Good luck. People who don't have to live next door to this sort of nightmare don't realise the impact it can have on your well-being.

HeySinnerman · 12/01/2025 03:05

Our neighbours dog did this, we told them. They had no idea as they were out. It stopped. Most dog owners are nice people and don’t want their dog upset, even those who are indifferent to the neighbours.

Jennyjennyitsabox · 12/01/2025 04:05

Tell them, they probably don't realise as they are not there! Ours howled when we went out
our neighbours told us and we bought a acamera that has a facility to inform us when he barks or howls, we can speak to him through the camera and it dispenses treats , no more howling.

WiddlinDiddlin · 12/01/2025 04:15

Let them know, and don't say 'dog barks a bit', let them know exactly how long the dog barks for and what thats like, ie 'bark bark bark.. pause to listen for a response... bark bark bark...' repeat.. rather than a few woofs as they leave or in response to someone knocking on the door.

Tell them there are trainers who specialise in addressing separation related problems, this is typically done via online support sessions as there is no actual point visiting the owners home (as the problem occurs when no one is there, and no instant fix can be achieved merely by showing them a few desensitization exercise that can be explained via zoom/messenger) - addressing separation anxiety is likely to take months, not days, and it requires that the dog is not left to experience the anxiety, as each time this happens any prior work is undone!

Monty27 · 12/01/2025 04:21

Why do you think it's ok to leave a dog alone when you know it'll get distressed?
Additionally distressing your neighbours?

RickiRaccoon · 12/01/2025 04:44

I'd gently tell them that their dog has started sounding distressed when they're out. They might be (naively/conveniently) telling themselves it's only barking when they put it in another room because it knows they're nearby. (My parents' dog barked outside and the neighbours told them so they had to act on it when I presume they should've guessed he might have been the case.)

If the neighbours don't do anything, then complain to the council. If you've framed it as the barking as recent, they are more likely to assume it could be another neighbour who's complained direct to the council.
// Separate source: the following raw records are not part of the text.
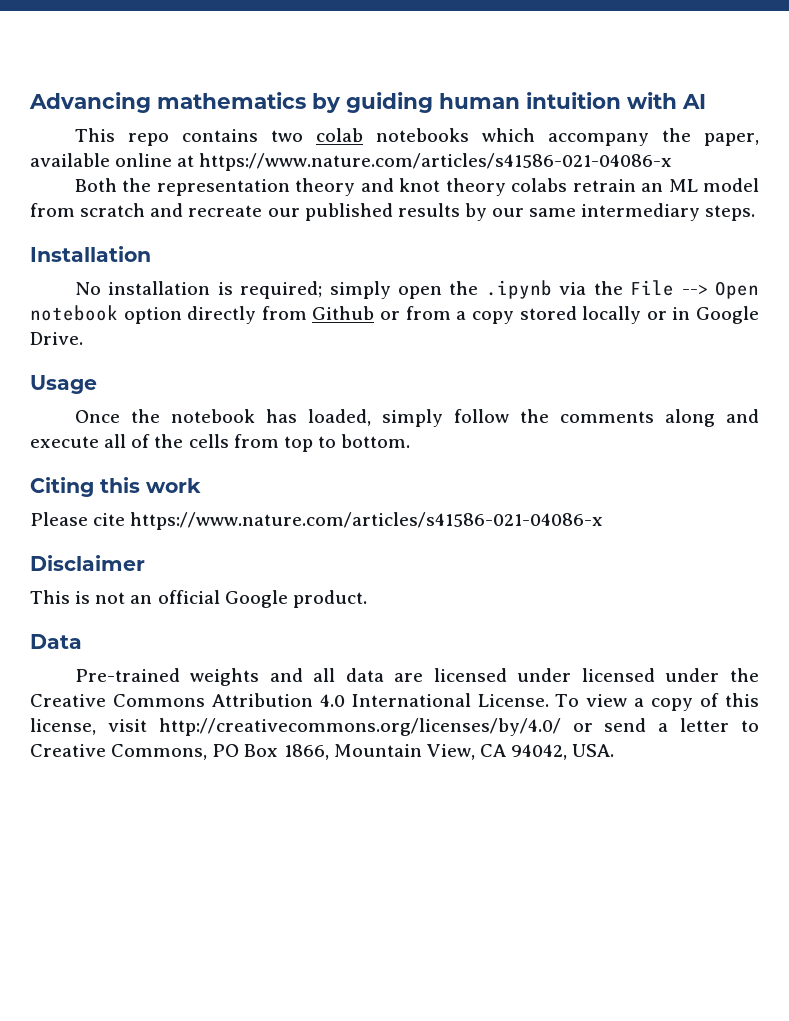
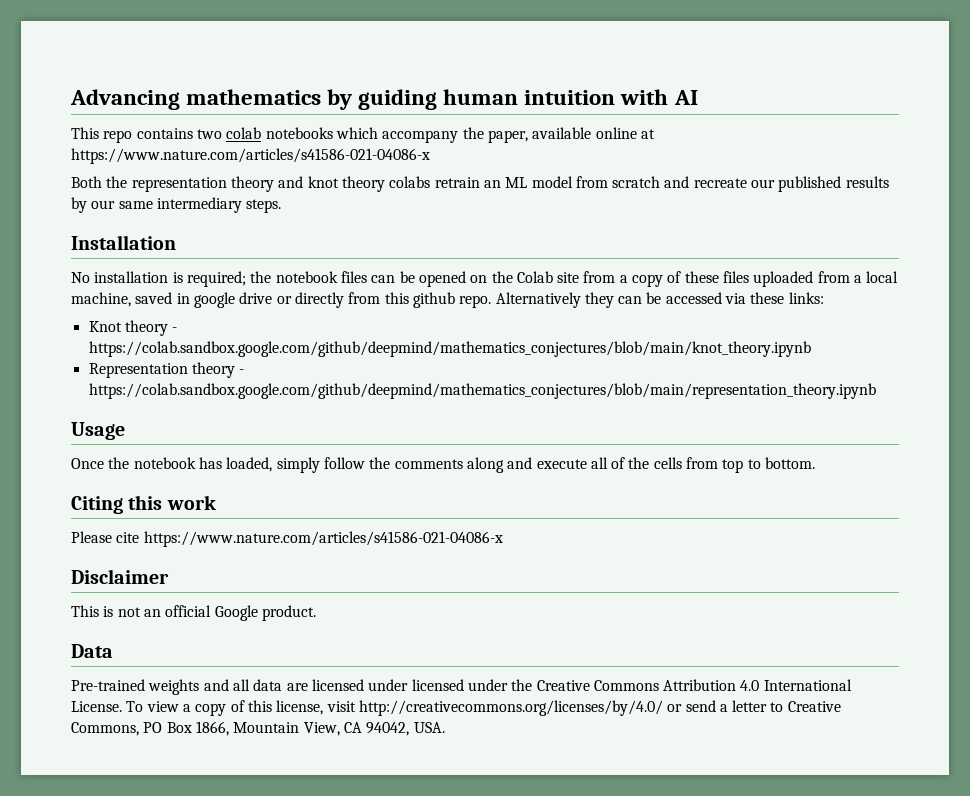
[329,280,760,299] [30,305,759,324] [30,332,83,345] simply open the .ipynb via the File --> Open notebook option directly from Github or from a copy stored locally or in Google Drive. -> [250,271,899,287] [71,292,824,308] [88,320,178,336] [88,341,811,357] [88,362,245,378] [88,383,876,399] the notebook files can be opened on the Colab site from a copy of these files uploaded from a local machine, saved in google drive or directly from this github repo. Alternatively they can be accessed via these links: // Knot theory - https://colab.sandbox.google.com/github/deepmind/mathematics_conjectures/blob/main/knot_theory.ipynb // Representation theory - https://colab.sandbox.google.com/github/deepmind/mathematics_conjectures/blob/main/representation_theory.ipynb

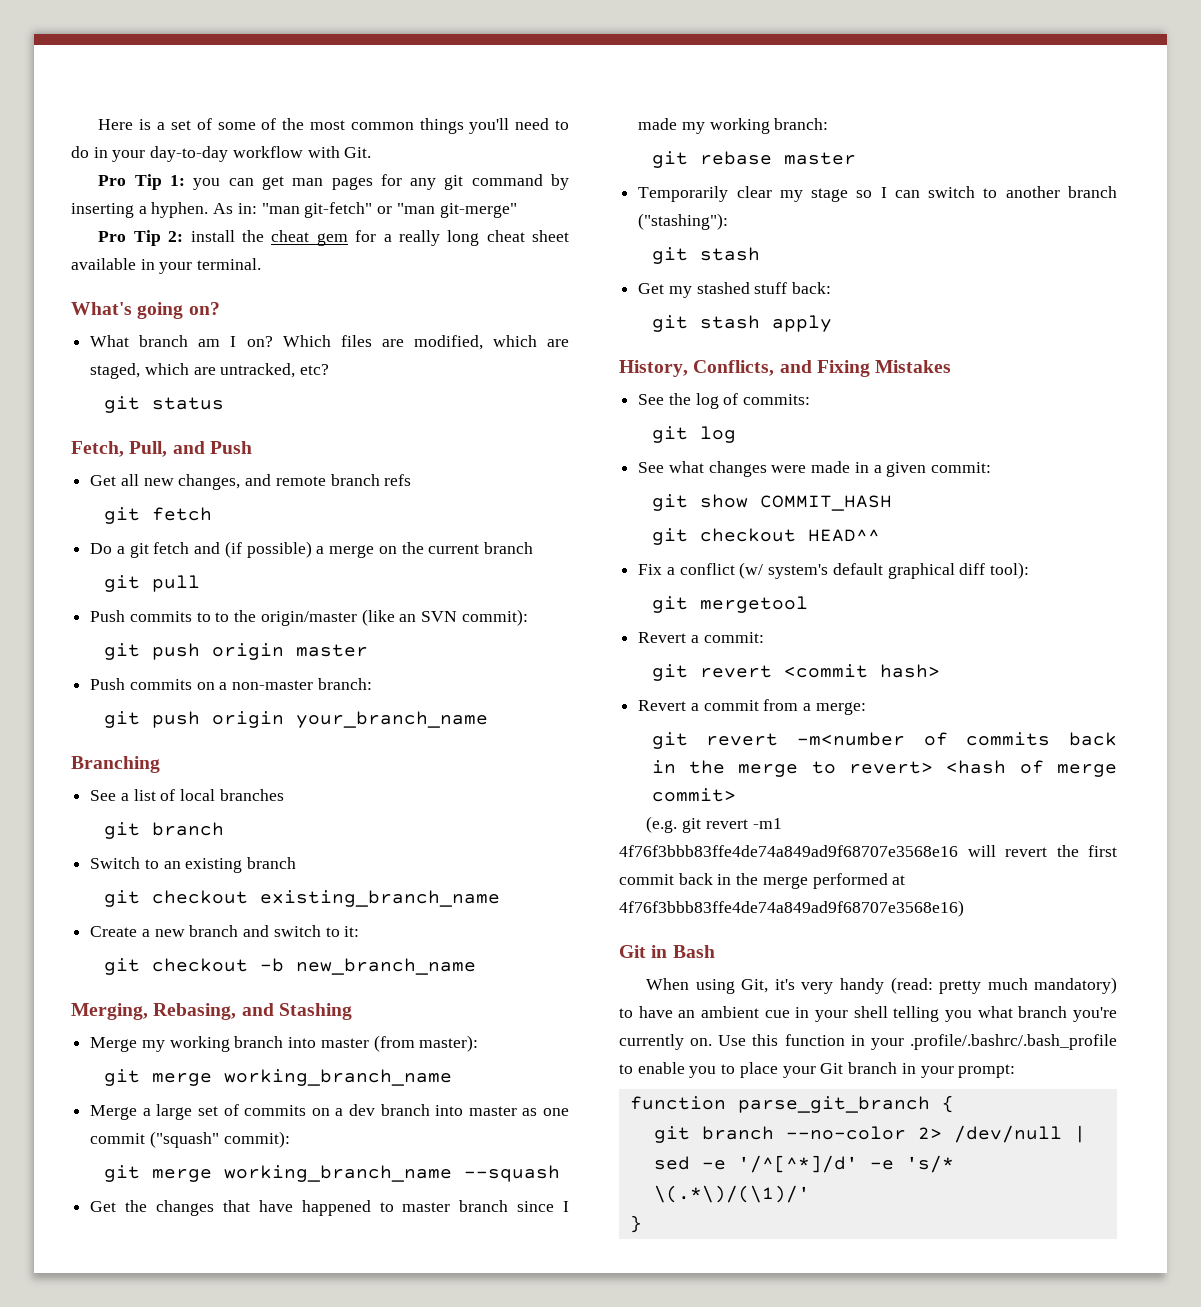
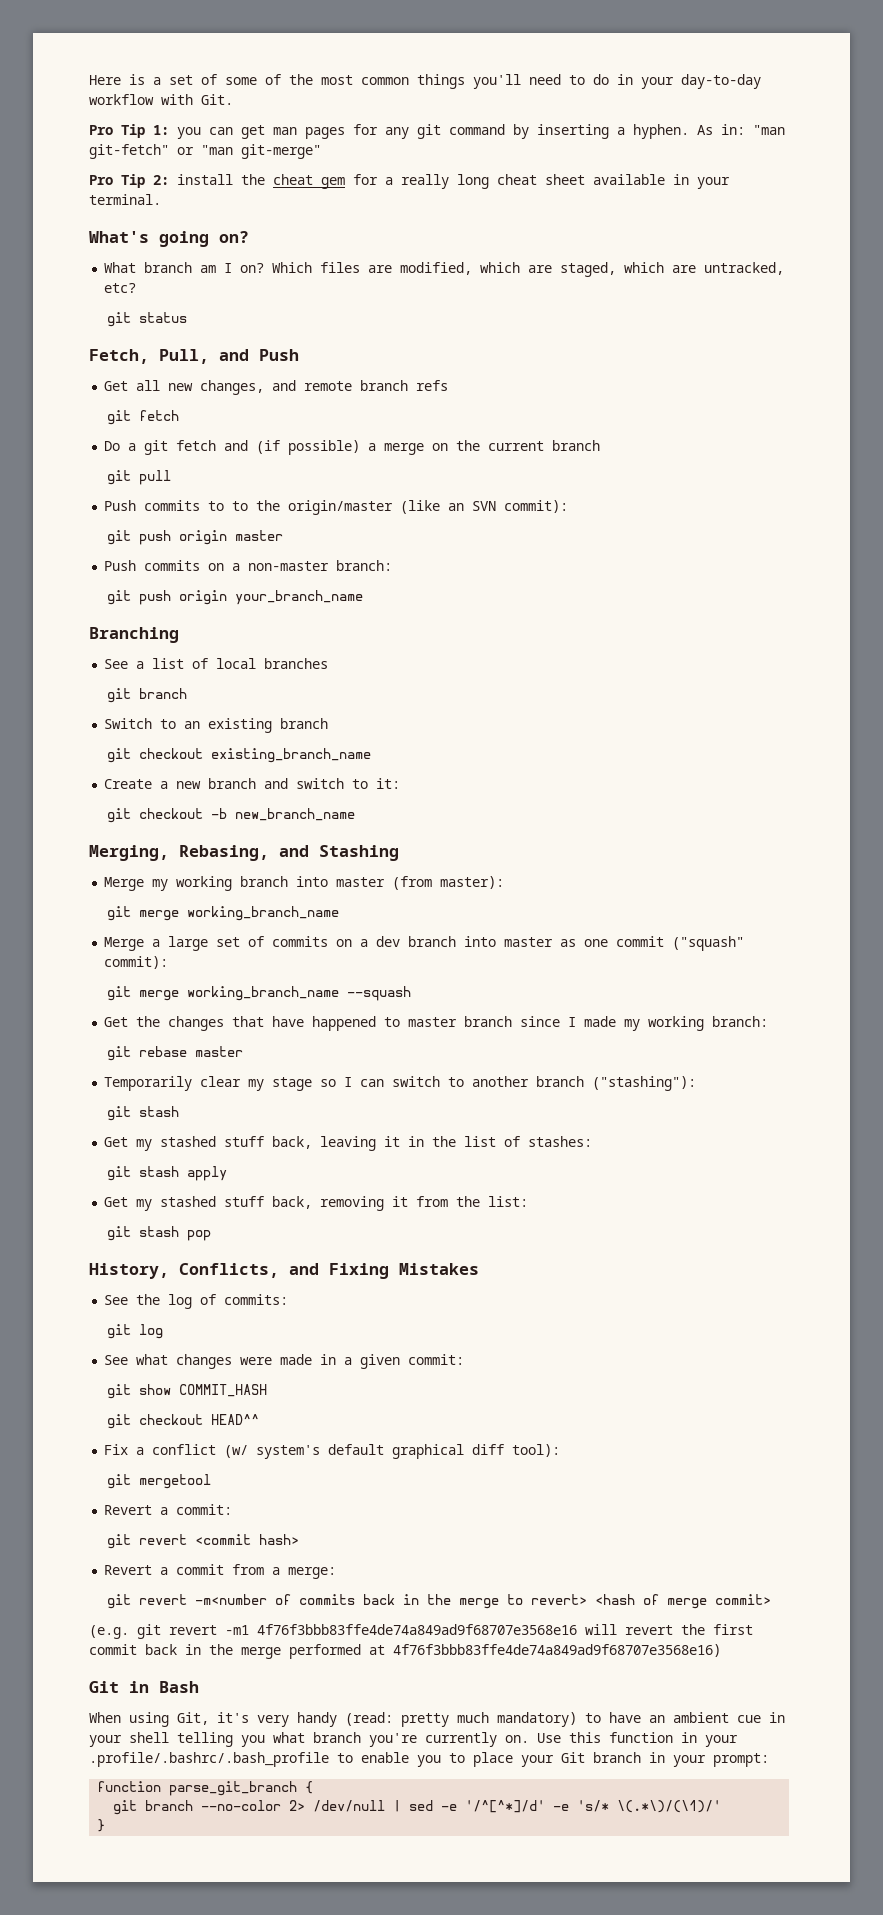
[792,282,832,294] [651,315,832,332] back: // git stash apply -> [272,1136,593,1151] [107,1166,228,1181] [104,1196,529,1211] [107,1226,212,1241] back, leaving it in the list of stashes: // git stash apply // Get my stashed stuff back, removing it from the list: // git stash pop

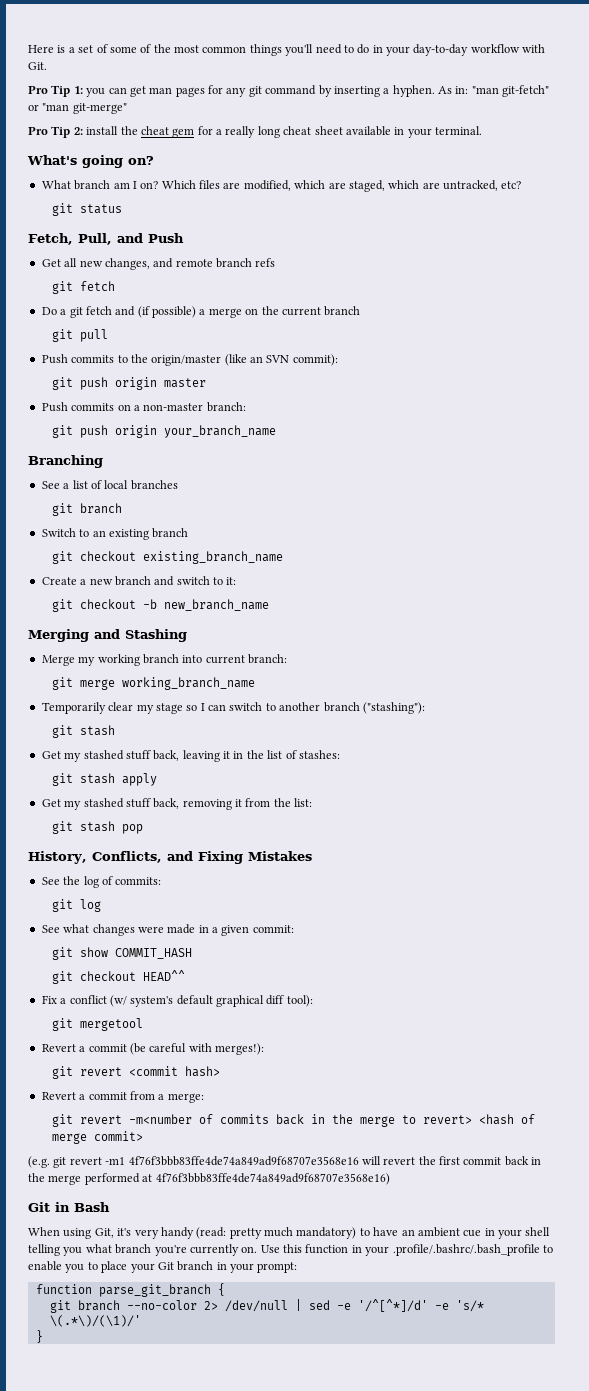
[232,501,249,511] to -> (128, 359) none
[89,845,269,861] Merging, Rebasing, -> [28,629,89,642] Merging
[336,876,505,890] [107,906,340,921] [104,936,745,951] [104,956,169,969] [107,986,412,1001] [104,1016,769,1031] [107,1046,244,1061] master (from master): // git merge working_branch_name // Merge a large set of commits on a dev branch into master as one commit ("squash" commit): // git merge working_branch_name --squash // Get the changes that have happened to master branch since I made my working branch: // git rebase master -> [205,654,287,664] [52,677,256,690] current branch: // git merge working_branch_name
[176,1504,233,1515] commit: -> [88,1043,264,1055] commit (be careful with merges!):

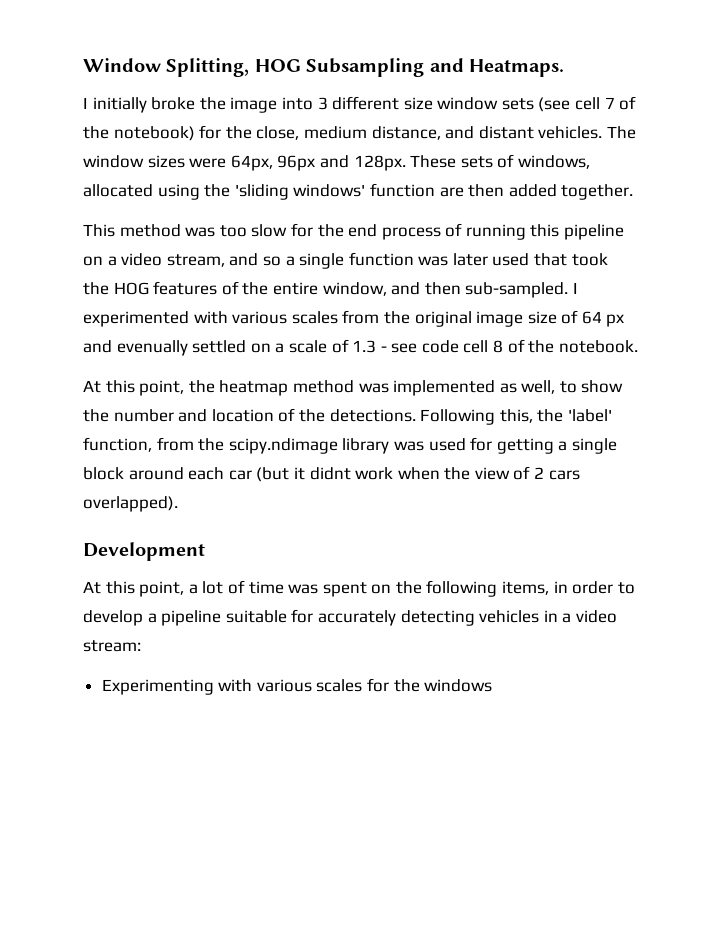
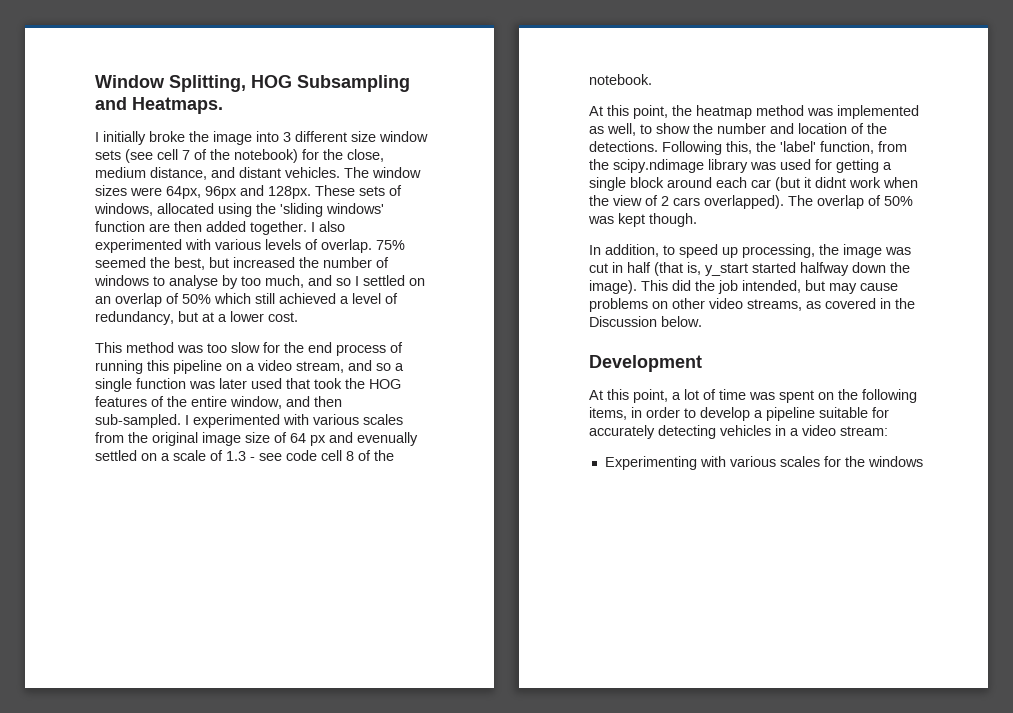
(634, 192) none -> [311,221,345,232] [95,239,405,253] [95,257,389,270] [94,275,425,289] [95,293,398,307] [95,311,298,325] I also experimented with various levels of overlap. 75% seemed the best, but increased the number of windows to analyse by too much, and so I settled on an overlap of 50% which still achieved a level of redundancy, but at a lower cost.
(178, 504) none -> [788,195,913,209] [588,213,697,227] [589,244,911,258] [589,262,910,276] [589,280,898,294] [589,298,915,312] [589,316,702,327] The overlap of 50% was kept though. // In addition, to speed up processing, the image was cut in half (that is, y_start started halfway down the image). This did the job intended, but may cause problems on other video streams, as covered in the Discussion below.

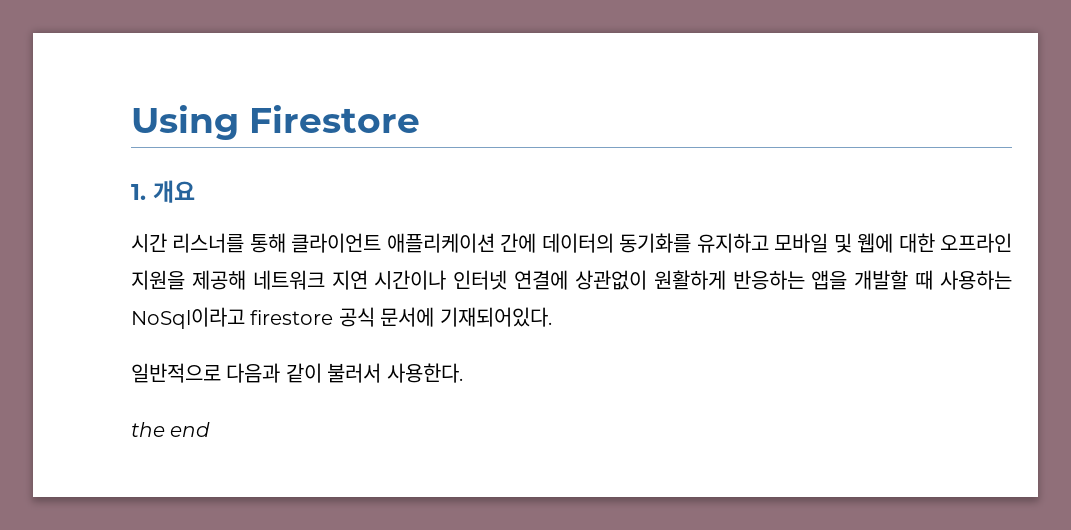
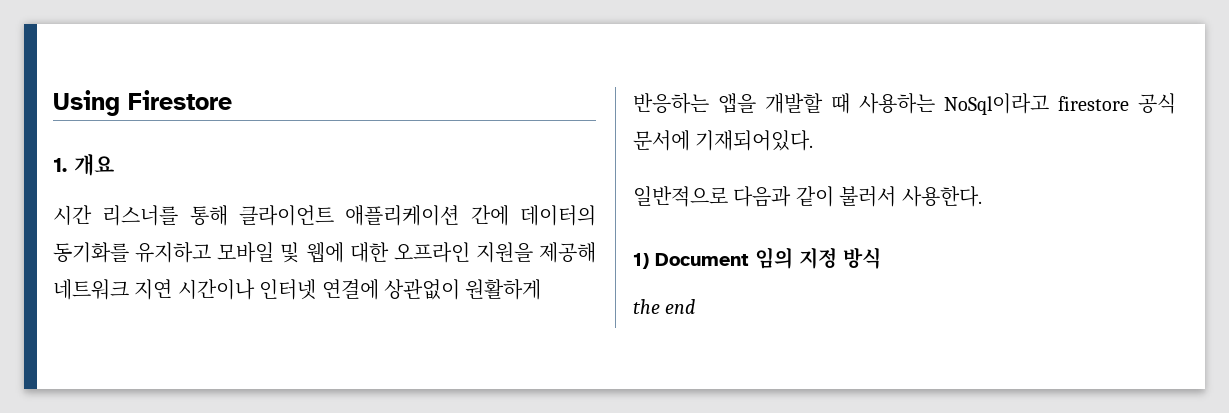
(463, 373) none -> [633,247,881,269] // 1) Document 임의 지정 방식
Lorrdydoowhatevs · 12/01/2025 04:49

Our neighbours, now thankfully moved, have a very barky spaniel. I think owners of barky dogs become somehow immune to the barking. Neighbours reported the barking to the dog warden. The neighbours had a visit from the warden about once a year but they always denied it was their dog.

You could try the dog warden, or report to the RSPCA anonymously. You have ny sympathy. I have an almost silent poodle, I would never get a spaniel.